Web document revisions
--- START ---

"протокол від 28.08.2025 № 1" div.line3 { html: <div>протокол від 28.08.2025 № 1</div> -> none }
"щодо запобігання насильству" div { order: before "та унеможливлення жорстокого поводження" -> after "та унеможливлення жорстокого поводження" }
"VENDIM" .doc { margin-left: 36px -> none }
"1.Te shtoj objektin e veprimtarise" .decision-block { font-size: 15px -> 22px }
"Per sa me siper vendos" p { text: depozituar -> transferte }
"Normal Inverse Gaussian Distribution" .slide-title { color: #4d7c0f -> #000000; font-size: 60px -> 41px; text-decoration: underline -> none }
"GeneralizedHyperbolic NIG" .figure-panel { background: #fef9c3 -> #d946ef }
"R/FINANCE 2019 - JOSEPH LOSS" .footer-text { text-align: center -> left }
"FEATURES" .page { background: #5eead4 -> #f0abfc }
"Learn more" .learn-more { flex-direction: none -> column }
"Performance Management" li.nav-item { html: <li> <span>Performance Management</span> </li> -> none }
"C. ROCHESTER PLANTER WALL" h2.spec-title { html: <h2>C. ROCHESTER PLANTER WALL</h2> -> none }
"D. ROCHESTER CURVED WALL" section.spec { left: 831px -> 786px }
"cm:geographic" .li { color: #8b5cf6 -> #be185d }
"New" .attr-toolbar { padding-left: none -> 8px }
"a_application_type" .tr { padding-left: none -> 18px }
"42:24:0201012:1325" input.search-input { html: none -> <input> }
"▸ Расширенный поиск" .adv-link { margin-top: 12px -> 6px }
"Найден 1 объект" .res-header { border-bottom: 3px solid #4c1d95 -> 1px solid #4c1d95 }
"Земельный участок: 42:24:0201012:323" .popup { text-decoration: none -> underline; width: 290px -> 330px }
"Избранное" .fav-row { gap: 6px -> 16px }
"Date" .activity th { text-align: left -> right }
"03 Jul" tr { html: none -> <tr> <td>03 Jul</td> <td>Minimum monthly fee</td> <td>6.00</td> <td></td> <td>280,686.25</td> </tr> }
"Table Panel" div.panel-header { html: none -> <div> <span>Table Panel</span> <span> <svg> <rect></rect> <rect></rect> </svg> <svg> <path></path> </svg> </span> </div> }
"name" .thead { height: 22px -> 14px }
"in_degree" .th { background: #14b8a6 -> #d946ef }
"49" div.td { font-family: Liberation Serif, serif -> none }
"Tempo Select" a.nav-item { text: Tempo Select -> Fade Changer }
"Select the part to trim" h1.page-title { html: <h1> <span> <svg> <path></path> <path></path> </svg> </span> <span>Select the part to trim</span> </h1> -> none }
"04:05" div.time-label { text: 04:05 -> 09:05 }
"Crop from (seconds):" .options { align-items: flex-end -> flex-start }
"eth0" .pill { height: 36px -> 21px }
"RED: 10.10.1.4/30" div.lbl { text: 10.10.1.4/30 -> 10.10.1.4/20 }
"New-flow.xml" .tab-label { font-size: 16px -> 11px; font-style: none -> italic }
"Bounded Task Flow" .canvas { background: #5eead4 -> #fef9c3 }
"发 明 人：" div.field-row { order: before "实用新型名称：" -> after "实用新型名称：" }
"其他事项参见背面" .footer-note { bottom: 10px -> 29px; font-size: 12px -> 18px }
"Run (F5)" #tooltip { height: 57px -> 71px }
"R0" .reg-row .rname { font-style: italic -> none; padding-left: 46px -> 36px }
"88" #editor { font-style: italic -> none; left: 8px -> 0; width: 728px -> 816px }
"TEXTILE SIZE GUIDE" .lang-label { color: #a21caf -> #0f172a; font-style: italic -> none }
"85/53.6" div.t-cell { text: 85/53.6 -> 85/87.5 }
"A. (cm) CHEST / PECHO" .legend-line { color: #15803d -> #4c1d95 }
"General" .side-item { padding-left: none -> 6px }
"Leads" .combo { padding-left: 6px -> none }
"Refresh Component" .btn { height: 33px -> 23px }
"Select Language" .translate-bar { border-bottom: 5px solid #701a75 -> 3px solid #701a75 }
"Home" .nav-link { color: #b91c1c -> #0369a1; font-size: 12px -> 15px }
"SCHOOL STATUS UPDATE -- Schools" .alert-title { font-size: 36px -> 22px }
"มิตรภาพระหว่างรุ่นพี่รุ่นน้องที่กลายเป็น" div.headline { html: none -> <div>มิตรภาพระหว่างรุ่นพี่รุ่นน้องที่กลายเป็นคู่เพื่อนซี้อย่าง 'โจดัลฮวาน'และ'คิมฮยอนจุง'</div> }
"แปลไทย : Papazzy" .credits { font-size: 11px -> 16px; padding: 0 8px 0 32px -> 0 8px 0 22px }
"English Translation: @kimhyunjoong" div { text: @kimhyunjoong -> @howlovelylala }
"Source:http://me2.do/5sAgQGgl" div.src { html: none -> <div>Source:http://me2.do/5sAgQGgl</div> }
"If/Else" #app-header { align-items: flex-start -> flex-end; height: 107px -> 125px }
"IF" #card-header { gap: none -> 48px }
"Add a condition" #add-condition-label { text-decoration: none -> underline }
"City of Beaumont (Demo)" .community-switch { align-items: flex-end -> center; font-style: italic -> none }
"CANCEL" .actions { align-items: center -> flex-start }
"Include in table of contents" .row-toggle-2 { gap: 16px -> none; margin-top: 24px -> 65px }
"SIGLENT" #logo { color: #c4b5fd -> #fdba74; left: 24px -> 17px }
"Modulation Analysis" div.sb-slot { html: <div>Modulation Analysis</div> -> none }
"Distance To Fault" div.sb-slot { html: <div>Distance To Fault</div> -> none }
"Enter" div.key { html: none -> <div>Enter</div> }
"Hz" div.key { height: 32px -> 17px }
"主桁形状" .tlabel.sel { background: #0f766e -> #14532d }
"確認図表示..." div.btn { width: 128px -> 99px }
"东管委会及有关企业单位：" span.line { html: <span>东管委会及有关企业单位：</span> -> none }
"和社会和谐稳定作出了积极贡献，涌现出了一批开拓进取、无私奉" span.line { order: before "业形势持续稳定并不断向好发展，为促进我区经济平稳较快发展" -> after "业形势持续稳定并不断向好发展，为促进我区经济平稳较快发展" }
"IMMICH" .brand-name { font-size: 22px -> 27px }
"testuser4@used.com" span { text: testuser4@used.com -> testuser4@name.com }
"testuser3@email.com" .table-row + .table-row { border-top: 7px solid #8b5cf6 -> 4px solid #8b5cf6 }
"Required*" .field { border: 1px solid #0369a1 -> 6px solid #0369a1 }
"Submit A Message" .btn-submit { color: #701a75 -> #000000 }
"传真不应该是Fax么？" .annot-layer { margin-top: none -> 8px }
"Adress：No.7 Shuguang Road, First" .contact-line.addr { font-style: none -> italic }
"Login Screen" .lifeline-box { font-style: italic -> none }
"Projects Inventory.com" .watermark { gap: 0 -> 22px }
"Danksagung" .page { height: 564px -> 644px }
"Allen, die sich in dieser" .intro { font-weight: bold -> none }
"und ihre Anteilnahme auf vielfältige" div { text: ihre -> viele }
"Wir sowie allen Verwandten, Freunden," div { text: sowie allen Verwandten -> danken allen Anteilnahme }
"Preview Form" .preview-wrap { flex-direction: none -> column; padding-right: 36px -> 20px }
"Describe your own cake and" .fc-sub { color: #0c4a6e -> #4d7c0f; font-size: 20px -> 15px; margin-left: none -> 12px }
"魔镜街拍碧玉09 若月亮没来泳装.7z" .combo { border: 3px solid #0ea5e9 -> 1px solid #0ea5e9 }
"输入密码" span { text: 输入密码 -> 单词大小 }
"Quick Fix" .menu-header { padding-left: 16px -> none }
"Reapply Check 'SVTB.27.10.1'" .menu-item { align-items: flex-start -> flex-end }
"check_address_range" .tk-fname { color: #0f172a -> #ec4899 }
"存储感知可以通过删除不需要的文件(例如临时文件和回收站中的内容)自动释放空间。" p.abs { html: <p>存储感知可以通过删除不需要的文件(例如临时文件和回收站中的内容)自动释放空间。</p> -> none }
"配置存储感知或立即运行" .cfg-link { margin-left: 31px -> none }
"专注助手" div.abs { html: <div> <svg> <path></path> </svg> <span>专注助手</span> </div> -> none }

--- END ---

» Your task: Whenever a line of the data holds the string "menu", pick that line out.

» Written reply:
"Quick Fix" .menu-header { padding-left: 16px -> none }
"Reapply Check 'SVTB.27.10.1'" .menu-item { align-items: flex-start -> flex-end }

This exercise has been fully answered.